Line 1 shows the execution of the job scheduler query, lines 3 to 7 show the selection and execution of a job (dm_FulltextMgr) followed by the 30 second sleep (line 8). Lines 9-13 (notice the timestamps have advanced by 30 seconds) show the selection and execution of the second job (dm_DataDictionaryPublisher) and a further 30 second sleep. The 3rd job (dm_CleanFTIndex) is executed in lines 14-19. However when agentexec wakes up from the 3rd 30 second sleep the query collection is closed (line 20), even though we know there is a 4th job to run! What is going on?

Recall from the Content Server Administrators guide there is a parameter -max_concurrent_jobs that can be set for agentexec. The default is 3, which means agentexec runs the job scheduler query and executes up to 3 jobs before going to sleep and then starting over. We can see this in lines 21 and 22 - agentexec sleeps for 60 seconds then runs the job scheduler query and executes the 4th job (dm_StateOfDocbase) in lines 23 to 28.
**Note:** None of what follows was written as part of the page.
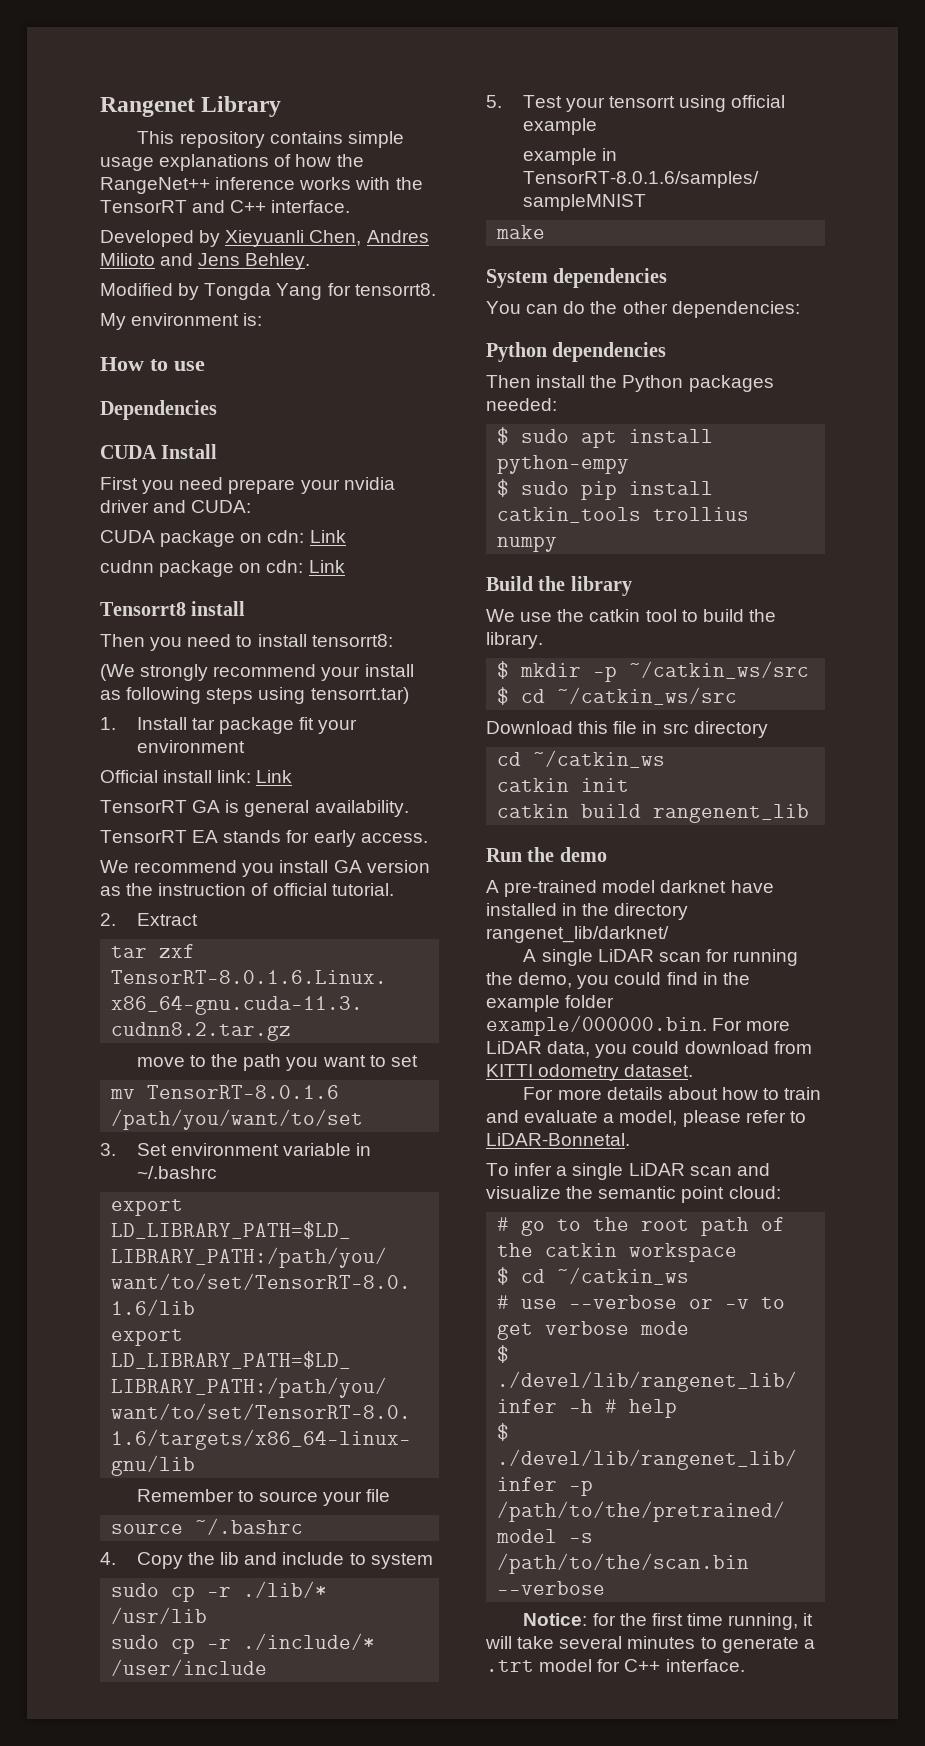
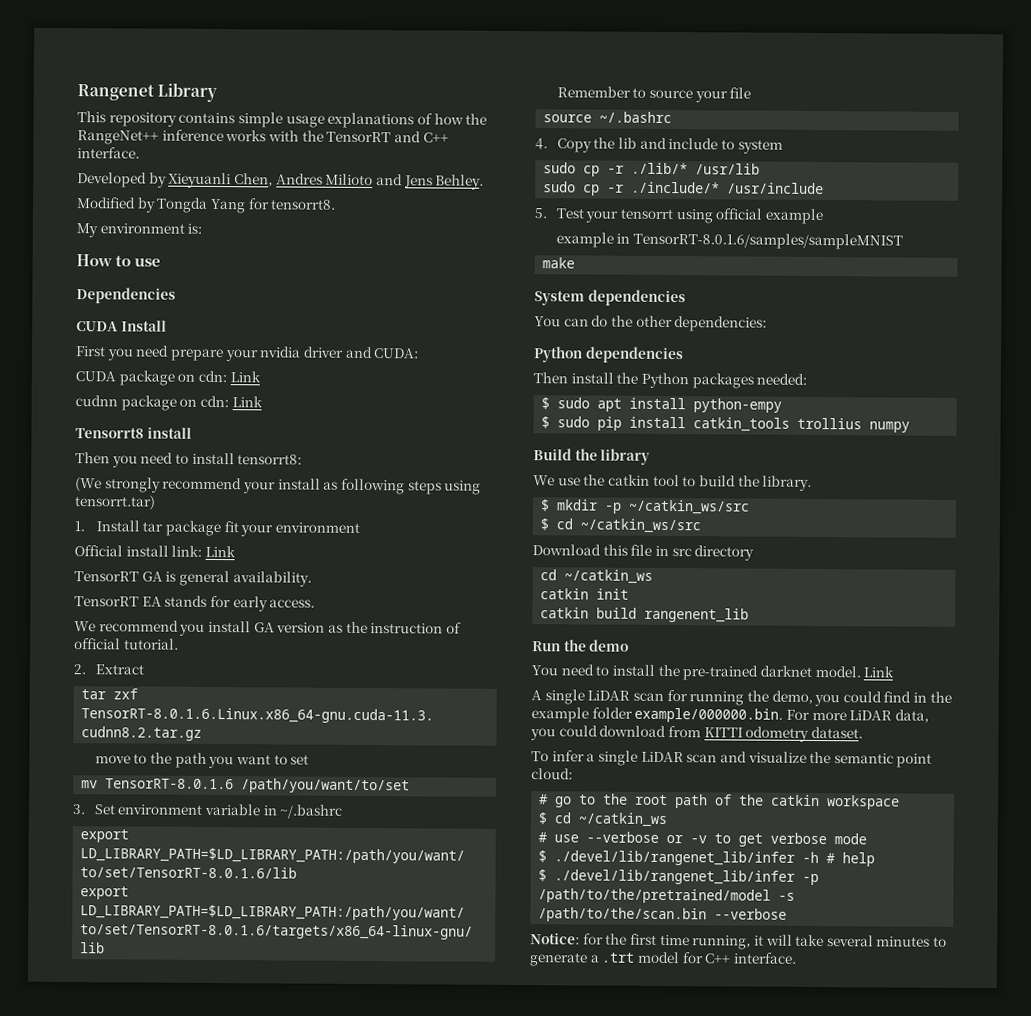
[111,1659,268,1676] /user/include -> [727,182,825,195] /usr/include
[486,880,774,897] [486,903,689,920] [486,926,669,943] A pre-trained model darknet have installed in the directory rangenet_lib/darknet/ -> [531,664,895,681] You need to install the pre-trained darknet model. Link
[523,1087,822,1100] [486,1110,806,1127] [486,1133,630,1146] // For more details about how to train and evaluate a model, please refer to LiDAR-Bonnetal. -> (863, 732) none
Note that the sleep period between query executions is 60 seconds by default and is controllable by the -override_sleep_duration agentexec parameter. The sleep period between processing of rows of the job scheduler query is 30 seconds, this duration cannot be altered.

This leads to 2 observations. First, there is a commonly held belief that the 'job scheduler polls every 5 minutes'. I have heard this during numerous site visits and have no idea where it originates from. Clearly this is not the case, if there are no other jobs executing the worse case latency is 60 seconds (plus a few seconds for startup time) when the job scheduler has just gone to sleep after processing the job scheduler query. I guess it probably seems like a long time when you are waiting for the job to start.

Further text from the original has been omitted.